**What you have to do**
Only the number is needed. Please count the lines below in which the word "block" occurs.

**Data provided**
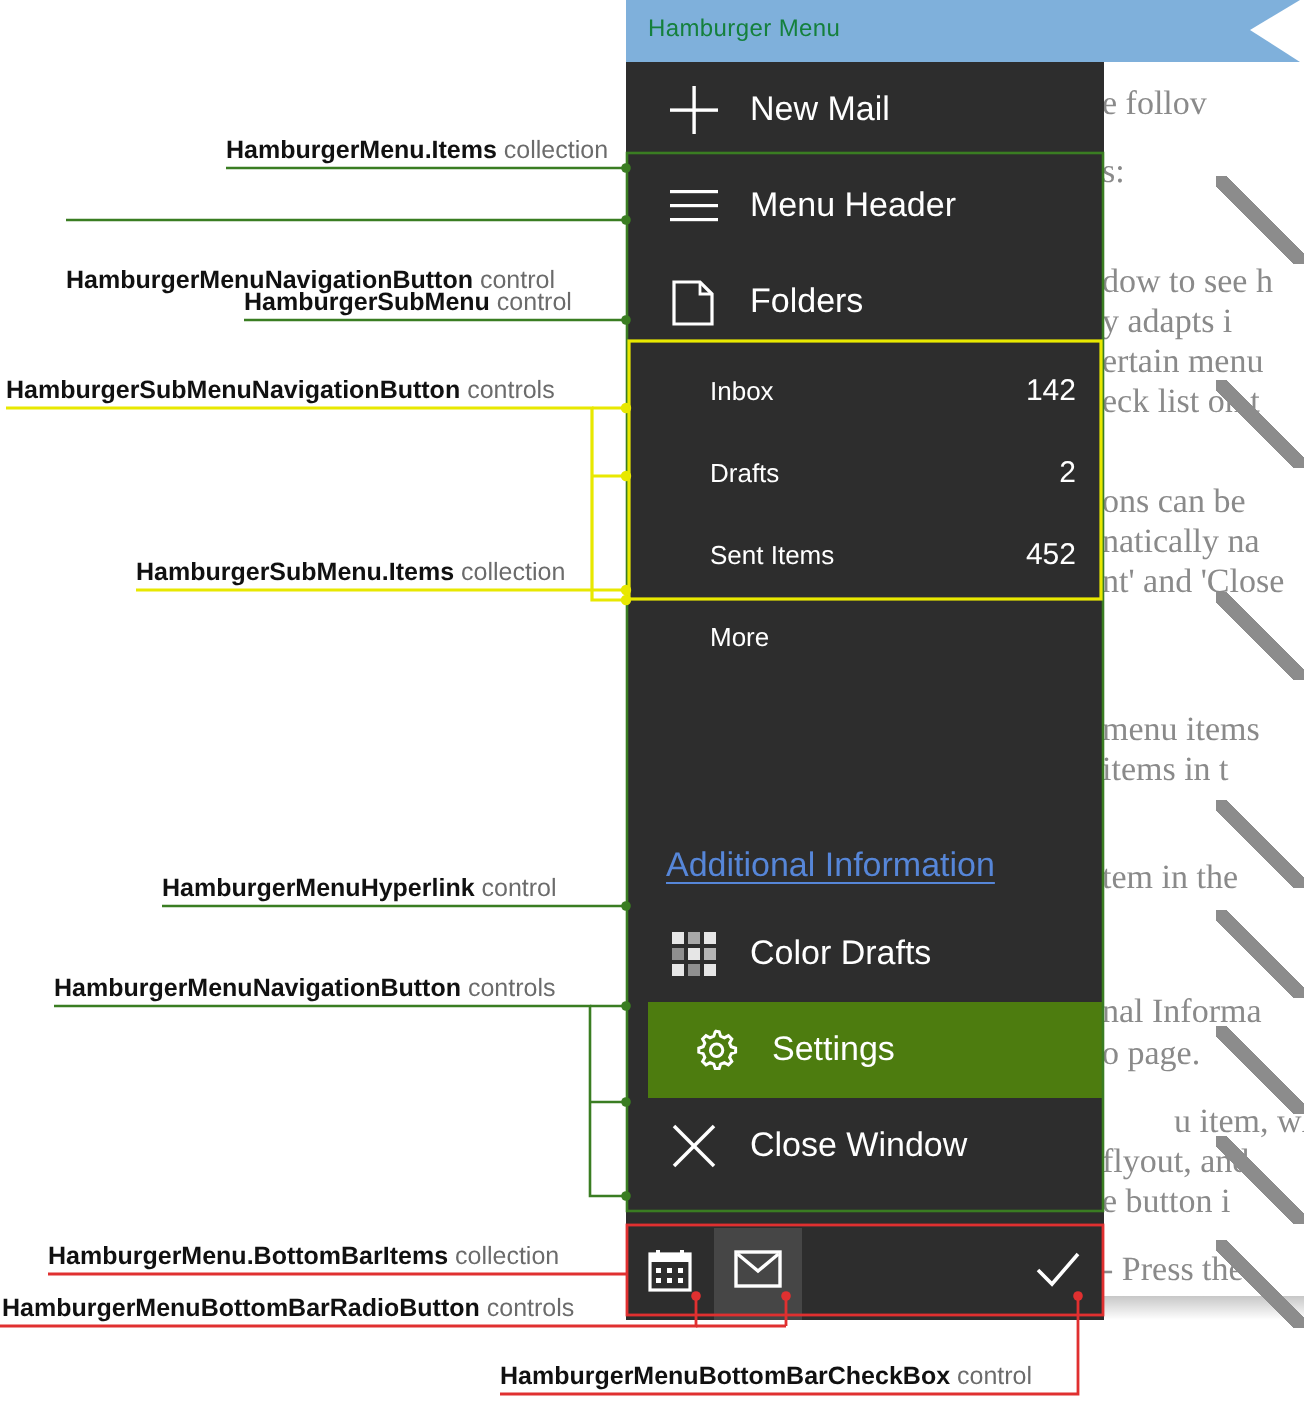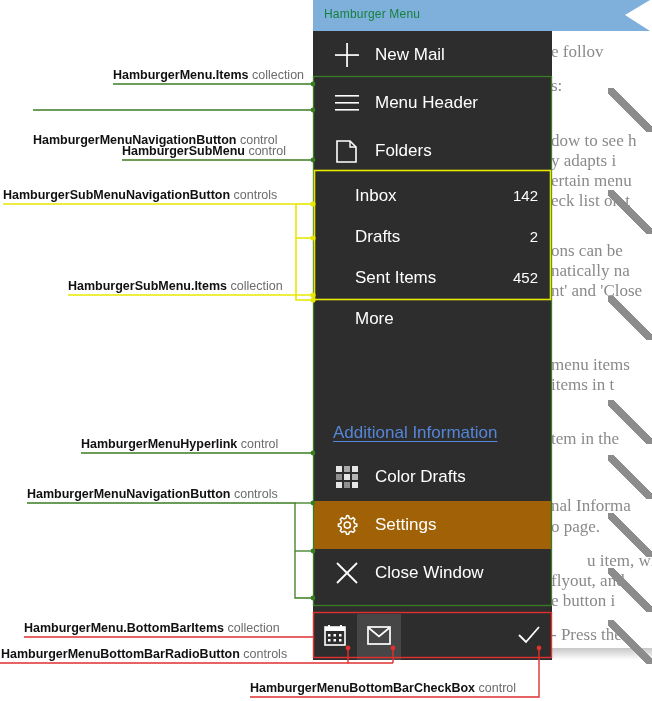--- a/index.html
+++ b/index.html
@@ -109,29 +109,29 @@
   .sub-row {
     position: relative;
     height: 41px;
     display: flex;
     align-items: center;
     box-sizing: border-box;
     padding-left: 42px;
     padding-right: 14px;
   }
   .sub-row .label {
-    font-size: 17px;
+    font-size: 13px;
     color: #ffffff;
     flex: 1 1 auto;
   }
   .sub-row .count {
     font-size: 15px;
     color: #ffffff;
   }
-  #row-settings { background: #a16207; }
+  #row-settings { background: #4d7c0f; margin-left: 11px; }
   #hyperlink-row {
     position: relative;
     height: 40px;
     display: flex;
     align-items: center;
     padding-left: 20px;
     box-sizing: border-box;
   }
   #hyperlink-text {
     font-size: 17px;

* * *

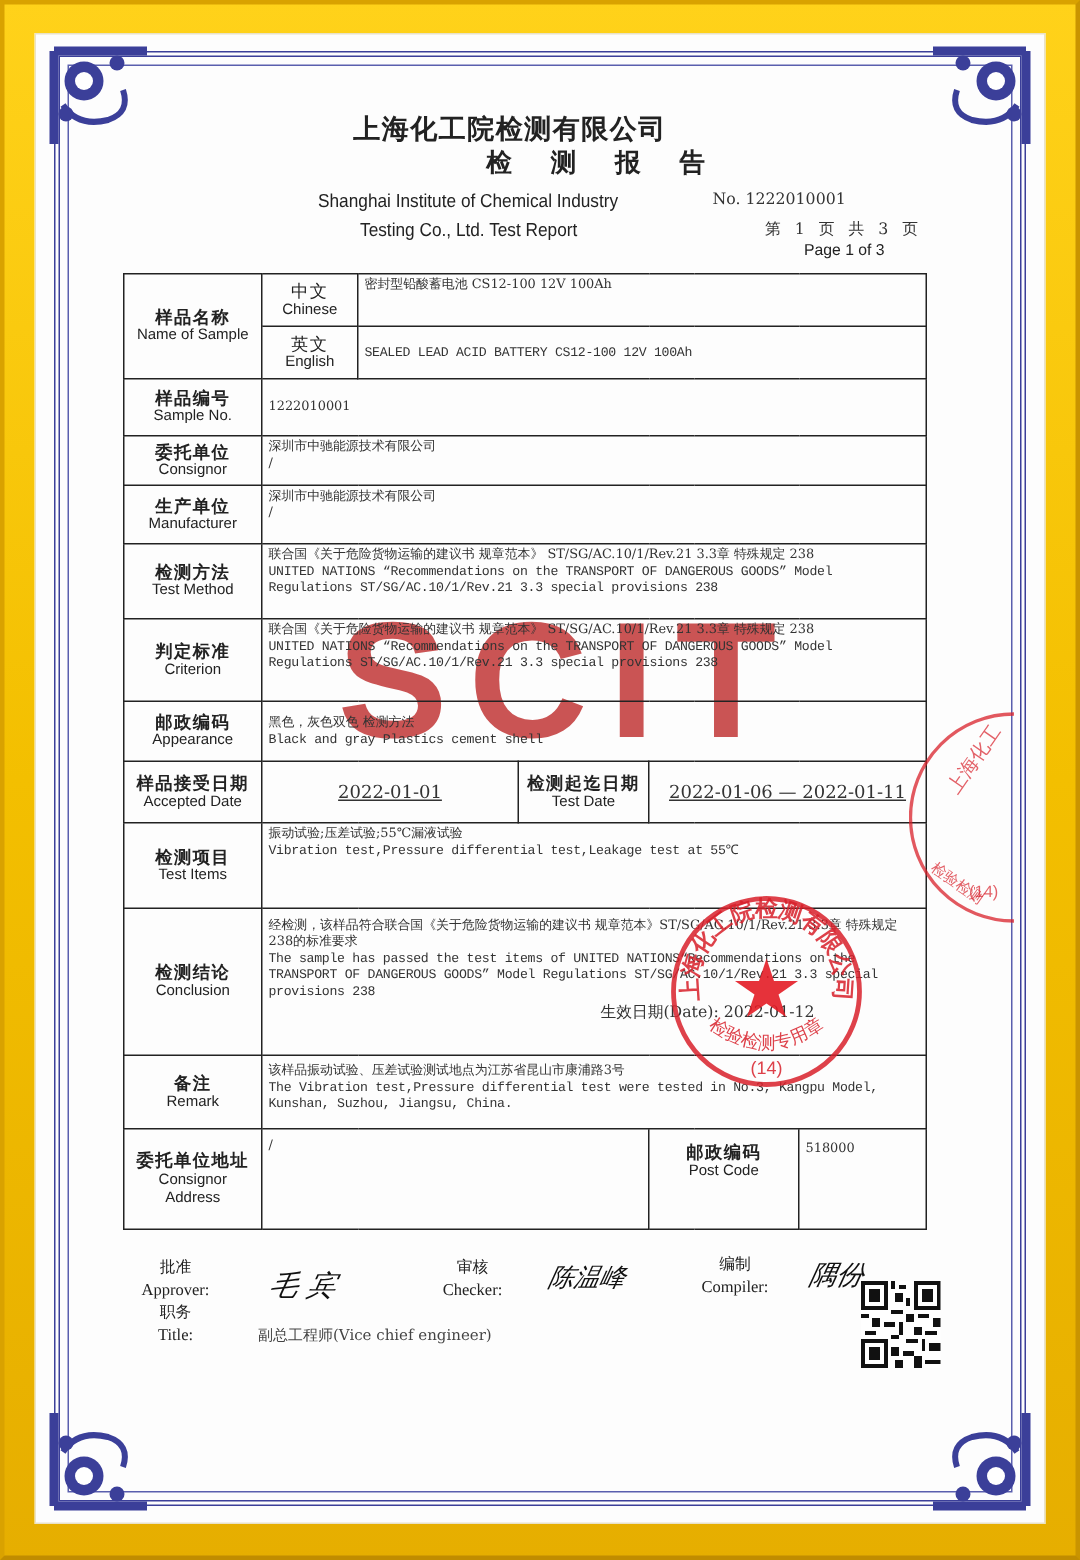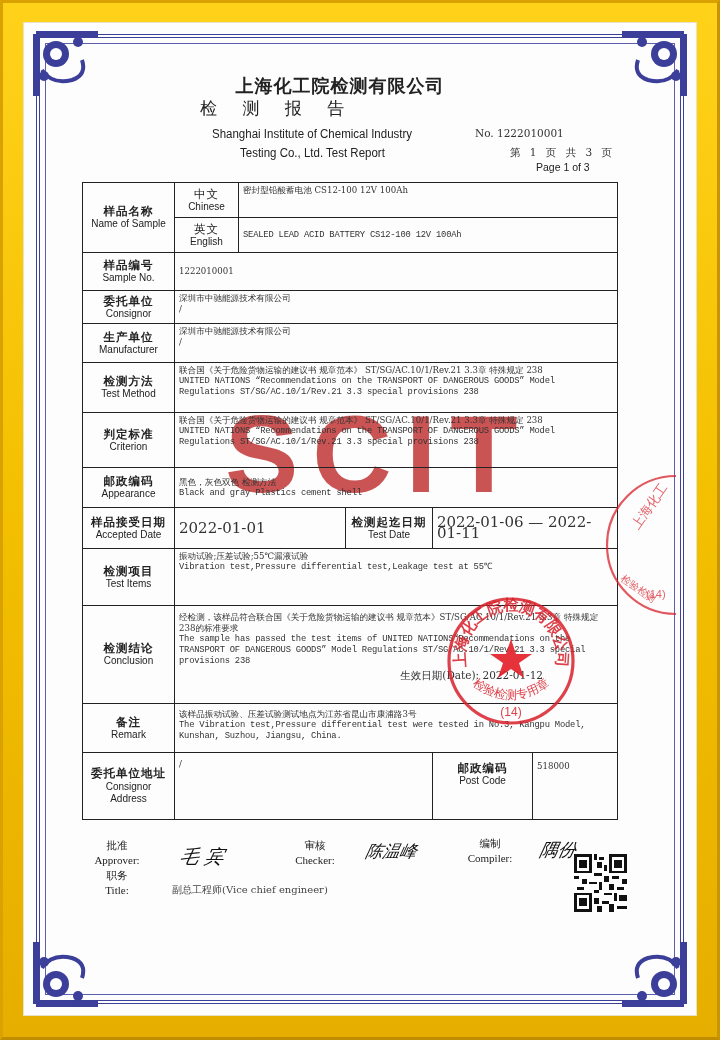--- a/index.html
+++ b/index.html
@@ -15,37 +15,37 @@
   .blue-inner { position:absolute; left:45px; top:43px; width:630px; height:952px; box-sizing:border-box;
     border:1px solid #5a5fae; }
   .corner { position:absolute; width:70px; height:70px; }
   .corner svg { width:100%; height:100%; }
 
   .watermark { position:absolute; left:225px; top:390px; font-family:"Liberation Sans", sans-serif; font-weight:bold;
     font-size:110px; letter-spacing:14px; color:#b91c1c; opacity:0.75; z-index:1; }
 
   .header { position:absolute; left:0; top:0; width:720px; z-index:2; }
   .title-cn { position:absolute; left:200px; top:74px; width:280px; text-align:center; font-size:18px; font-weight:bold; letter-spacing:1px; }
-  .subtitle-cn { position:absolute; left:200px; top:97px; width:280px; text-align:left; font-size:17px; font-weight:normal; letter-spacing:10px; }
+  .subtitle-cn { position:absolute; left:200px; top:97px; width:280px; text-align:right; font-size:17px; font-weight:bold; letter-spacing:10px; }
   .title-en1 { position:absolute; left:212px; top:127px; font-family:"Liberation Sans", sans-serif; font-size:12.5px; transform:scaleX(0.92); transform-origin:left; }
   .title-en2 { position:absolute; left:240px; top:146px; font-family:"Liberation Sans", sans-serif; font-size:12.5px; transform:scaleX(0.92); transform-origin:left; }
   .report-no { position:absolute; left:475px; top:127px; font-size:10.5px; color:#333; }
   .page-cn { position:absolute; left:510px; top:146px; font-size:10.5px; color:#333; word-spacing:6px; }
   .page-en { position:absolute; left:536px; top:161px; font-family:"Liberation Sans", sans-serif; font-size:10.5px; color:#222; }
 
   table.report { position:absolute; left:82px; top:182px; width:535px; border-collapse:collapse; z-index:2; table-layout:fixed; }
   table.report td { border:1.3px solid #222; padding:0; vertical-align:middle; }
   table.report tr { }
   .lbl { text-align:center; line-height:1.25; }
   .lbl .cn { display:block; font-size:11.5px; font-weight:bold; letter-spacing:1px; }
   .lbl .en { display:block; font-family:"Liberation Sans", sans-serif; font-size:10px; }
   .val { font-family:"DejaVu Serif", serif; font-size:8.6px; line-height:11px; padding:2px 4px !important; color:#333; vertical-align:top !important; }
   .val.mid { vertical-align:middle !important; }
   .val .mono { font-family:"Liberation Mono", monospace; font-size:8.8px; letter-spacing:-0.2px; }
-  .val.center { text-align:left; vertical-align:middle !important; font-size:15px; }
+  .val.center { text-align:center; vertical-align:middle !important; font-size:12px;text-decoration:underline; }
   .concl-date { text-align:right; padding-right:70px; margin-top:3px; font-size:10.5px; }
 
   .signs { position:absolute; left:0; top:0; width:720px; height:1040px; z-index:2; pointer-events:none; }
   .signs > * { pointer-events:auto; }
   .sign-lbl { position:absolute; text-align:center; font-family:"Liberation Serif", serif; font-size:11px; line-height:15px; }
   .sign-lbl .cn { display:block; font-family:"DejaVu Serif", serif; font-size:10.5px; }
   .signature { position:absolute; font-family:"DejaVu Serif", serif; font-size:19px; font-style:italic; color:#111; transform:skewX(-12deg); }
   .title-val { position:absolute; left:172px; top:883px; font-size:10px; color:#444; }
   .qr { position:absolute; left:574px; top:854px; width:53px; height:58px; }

**Exercise result**
3